Minha lembrança mais antiga da minha tia são os brigadeiros.
Ela fazia brigadeiros todas as vezes que íamos para a casa da minha avó
no interior.
E eram para nós, para mim e para meus dois irmãos, para mais ninguém.
Macios, saborosos, eu nunca mais, desde que ela faleceu, experimentei
brigadeiros tão gostosos. Chocolate belga, chocolate importado, sabores
diferentes...nada consegue se comparar ao sabor dos brigadeiros da tia Nice.
Eu me lembro da festa que era para nós, raspar o fundo da panela, ainda
quente, quase queimando a língua.
Depois que ela se foi, eu nunca mais tive o prazer de raspar o fundo de
uma panela de brigadeiro. Na verdade, eu nunca mais senti vontade de fazer
isso.
E eu nunca, nem uma vez em quase 30 anos, cheguei perto de um fogão para
fazer este doce.
Era algo inconsciente, algo que eu não queria fazer porque eu acreditava
que os brigadeiros deveriam ser algo que só ela poderia fazer para mim.
Mas hoje, quando a minha filha comentou que o namorado dela adorava
brigadeiros de ovomaltine, algo dentro de mim se acendeu e eu senti uma vontade
imensa de fazer para ele um doce que sempre foi para mim o mais delicioso do
mundo e que, nos últimos 30 anos, tinha perdido para mim, toda a graça.
E, resoluta, cheguei ao fogão munida dos ingredientes e meus olhos se
encheram de lágrimas ao me lembrar dela, de bermuda e camiseta, mexendo a
colher de pau no fogão da cozinha da casa da minha avó enquanto eu olhava, quase que hipnotizada para as mãos dela se movendo sem parar até dar o ponto certo do doce.
Naquele instante eu percebi que fazer aquele brigadeiro seria para mim
muito mais do que um agrado para alguém que eu amo, seria também a homenagem a
alguém que eu amei como se fosse minha mãe e que eu sei que me amou como a
filha que ela nunca teve.
E a tia Nice estava lá, comigo, mexendo naquela panela, deixando o doce
perfeito, do jeitinho que ela sempre fazia e eu percebi então que aquele sabor
inigualável, que ninguém até hoje conseguiu reproduzir para mim não estava nos
ingredientes que ela usava e sim no amor que ela colocava em cada gesto da
preparação, estava no carinho e na alegria com que ela fazia aquele doce,
pensando em nossa própria alegria quando fôssemos comê-lo.

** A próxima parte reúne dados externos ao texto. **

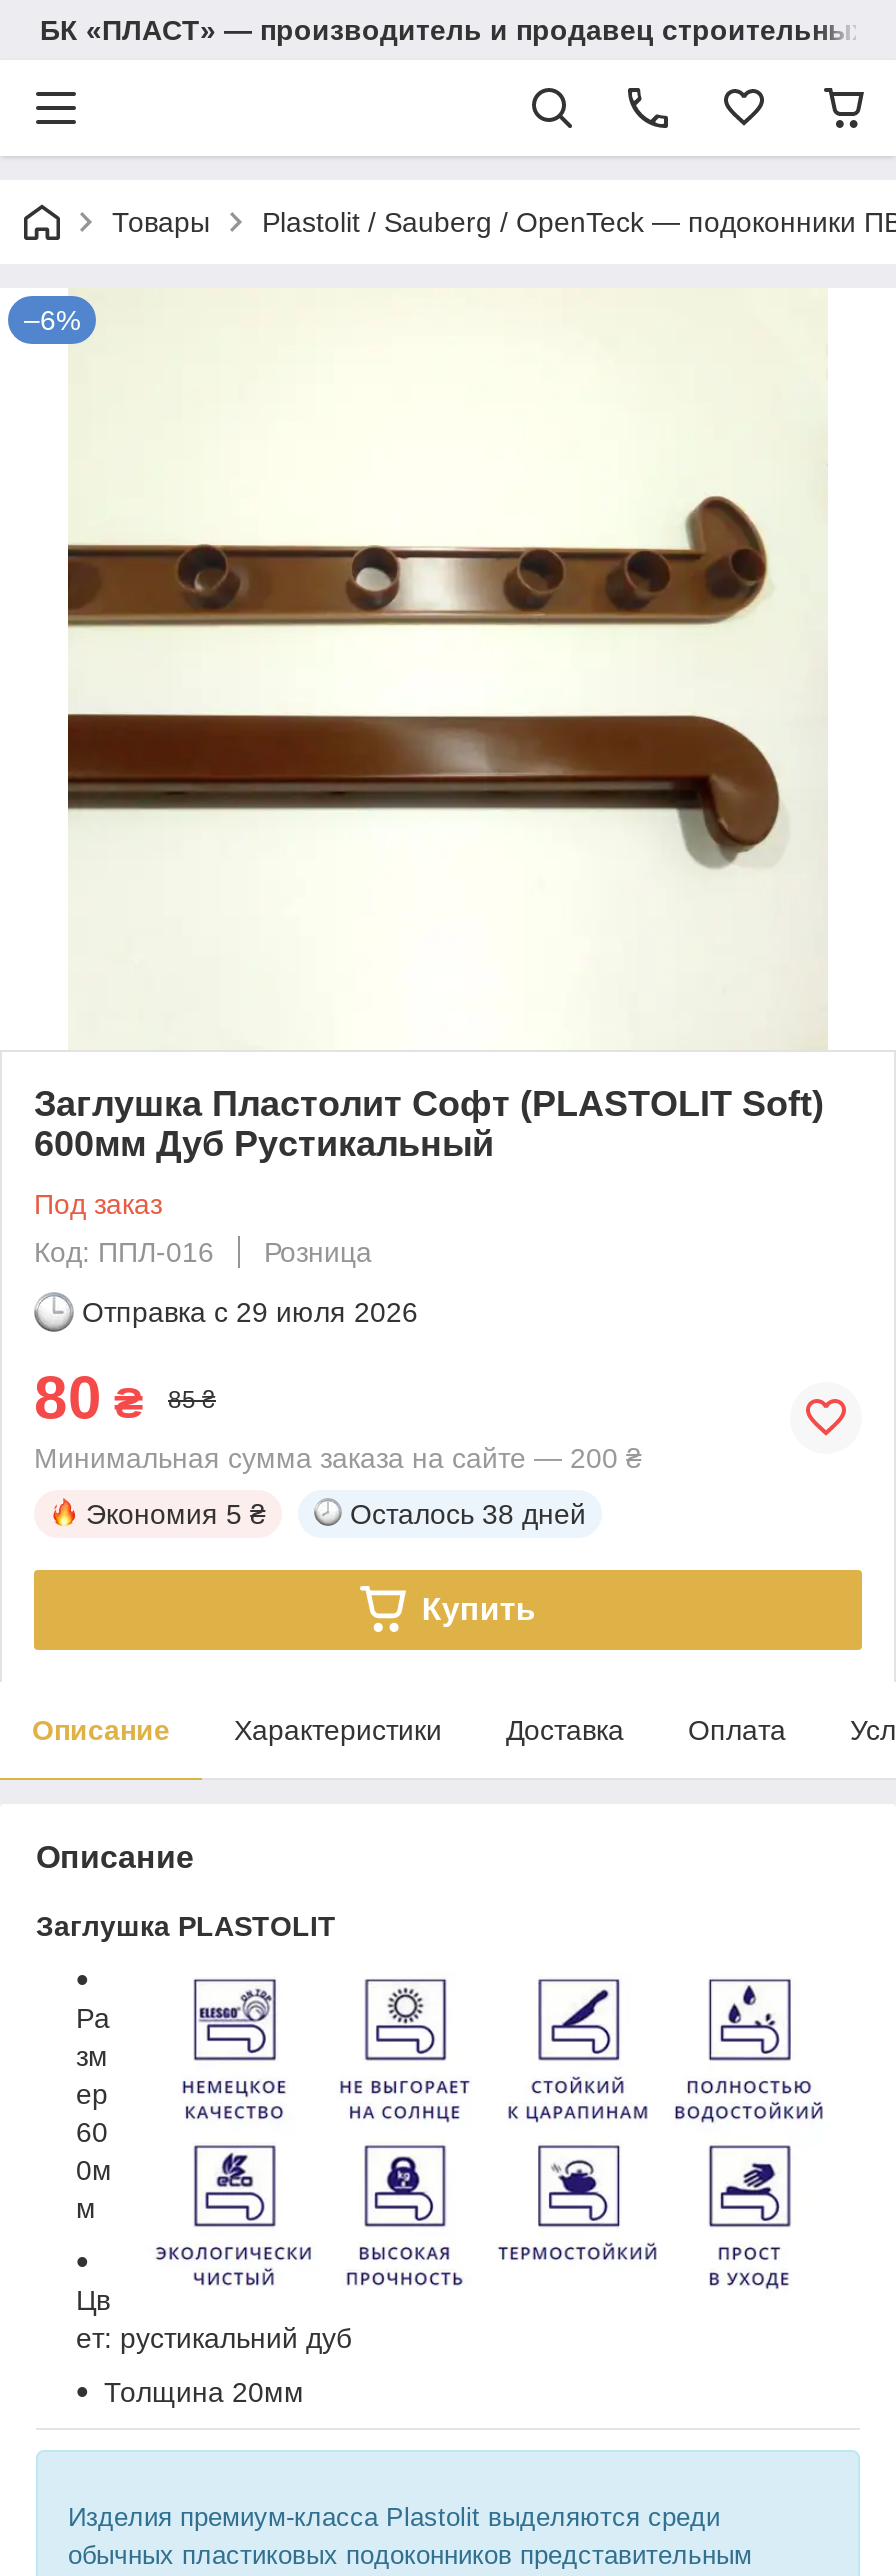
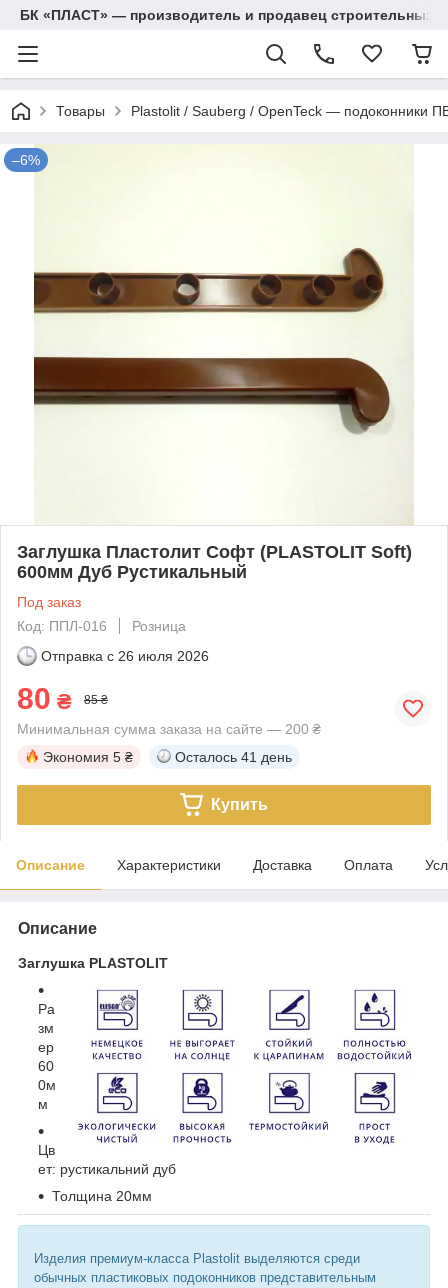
- Отправка с 29 июля 2026
+ Отправка с 26 июля 2026

- Осталось 38 дней
+ Осталось 41 день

Fico então pensando em como a morte de alguém que
amamos nos priva não apenas da presença destas pessoas mas também destes
pequenos gestos deles para nós e que nos fazem tanta falta quando não
existem mais.
Mas eu percebi que estes gestos não precisam morrer
com eles, basta que nós os perpetuemos em nosso dia-a-dia, com as pessoas que
amamos, para que eles continuem conosco, acalentando nossa alma e nosso
coração.
Hoje, eu descobri que a tia Nice ainda vive em mim.
Ela sempre esteve comigo. Apenas que eu, sem saber, a mantive escondida nos
recantos das minhas lembranças, mantendo-a só para mim. E o gesto de raspar o fundo da panela de brigadeiro, algo que fiz novamente hoje, pela primeira vez em tantos anos, não me acarretou nenhuma tristeza, muito pelo contrário, senti uma imensa alegria experimentando o brigadeiro ainda quente e eu quase pude vê-la novamente ao meu lado sorrindo, feliz da vida, simplesmente porque eu estava feliz.
Agora eu descobri que não precisava deixar estas lembranças tão boas escondidas dentro de mim. Não foi doloroso lembrar, sentir. Foi, na verdade, muito bom descobrir que posso perpetuar um gesto tão lindo que ela fazia para mim.
É claro que meu brigadeiro não tem o mesmo gosto que o dela tinha afinal, eu não utilizei os mesmos ingredientes, mas tenho certeza de que ele ficou exatamente com o mesmo sabor incomparável que ela colocava em tudo o que ela fazia para mim, o sabor que aqueles que amam imprimem em tudo o que fazem : amor.
É claro que meu brigadeiro não tem o mesmo gosto que o dela tinha afinal, eu não utilizei os mesmos ingredientes, mas tenho certeza de que ele ficou exatamente com o mesmo sabor incomparável que ela colocava em tudo o que ela fazia para mim, o sabor que aqueles que amam imprimem em tudo o que fazem : amor.